Frequently asked questions for RCT identification

What tasks are available on Cochrane Crowd and what’s in it for me?

We have the RCT identification task, and a diagnostic test accuracy test accuracy identification task. We are also piloting two RCT identification tasks that are focused on screening search results retrieved for a specific review. We are offering these two pilot tasks to anyone in Crowd who has screened 200 or more citations in the RCT ID task. For these tasks we are exploring Crowd performance, in terms of accuracy and efficiency and the potential role of rewards and incentives. If you screen 250 or more records you will be offered acknowledgement in the review. The top screener will be offered authorship. Authorship is not a small reward and does bring with it some responsibility. The potential author will also have to fulfil Cochrane’s authorship and conflict of interest policies and


The decision will not be based solely on the quantity you screen for this exercise. Accuracy will play a critical role.

Why is the RCT identification task important?

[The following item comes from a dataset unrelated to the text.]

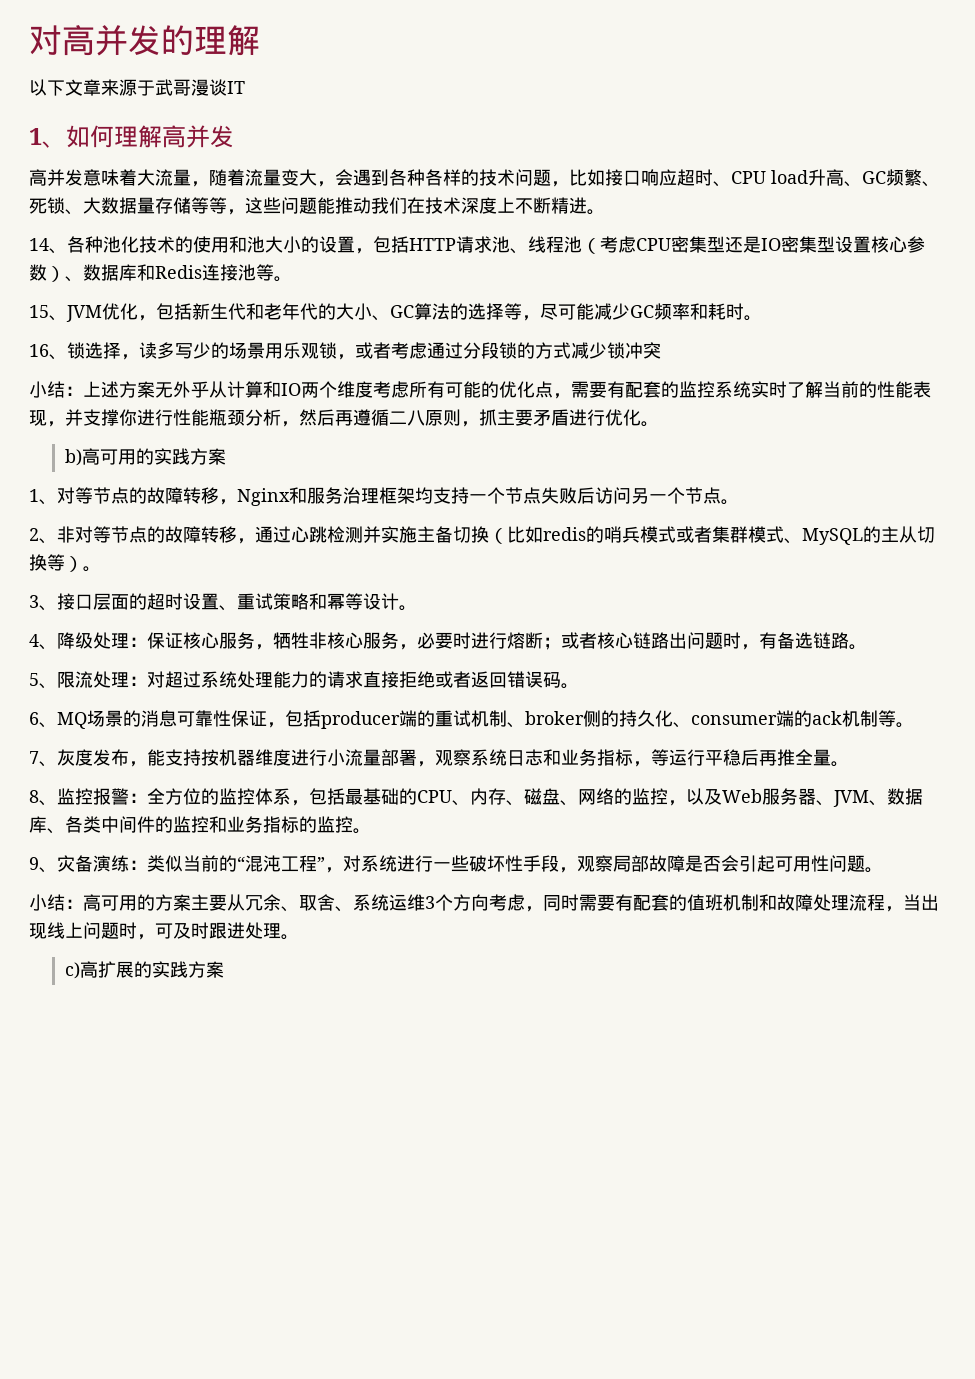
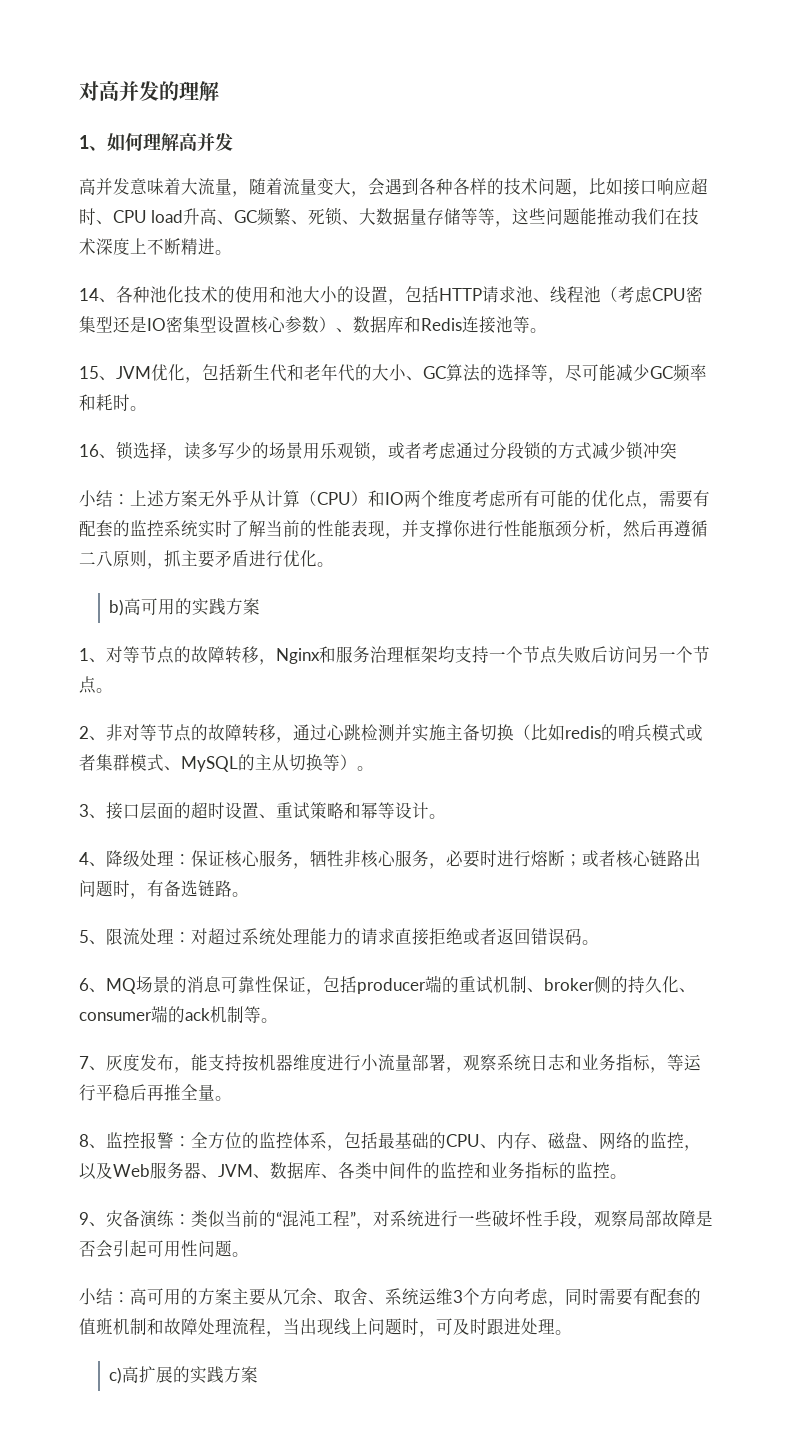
- 以下文章来源于武哥漫谈IT
- 小结：上述方案无外乎从计算和IO两个维度考虑所有可能的优化点，需要有配套的监控系统实时了解当前的性能表现，并支撑你进行性能瓶颈分析，然后再遵循二八原则，抓主要矛盾进行优化。
+ 小结：上述方案无外乎从计算（CPU）和IO两个维度考虑所有可能的优化点，需要有配套的监控系统实时了解当前的性能表现，并支撑你进行性能瓶颈分析，然后再遵循二八原则，抓主要矛盾进行优化。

We need these citations screened. They feed a unique and very important product to the world of evidence based medicine: the Cochrane Central Register of Controlled Trials, CENTRAL. This product helps us to find trials quickly and easily which in turn helps to answer vitally important questions about the effects of a treatment. The more up-to-date and comprehensive CENTRAL is, the more effective we can be in answering those questions quickly and accurately. Considered as a task on its own, it can be difficult to see just how important it is, but it is fundamental to what we do. Without identifying the trials, we cannot appraise them, assess them, meta-analyse them; we cannot accurately answer those questions about the effectiveness of new treatments or interventions.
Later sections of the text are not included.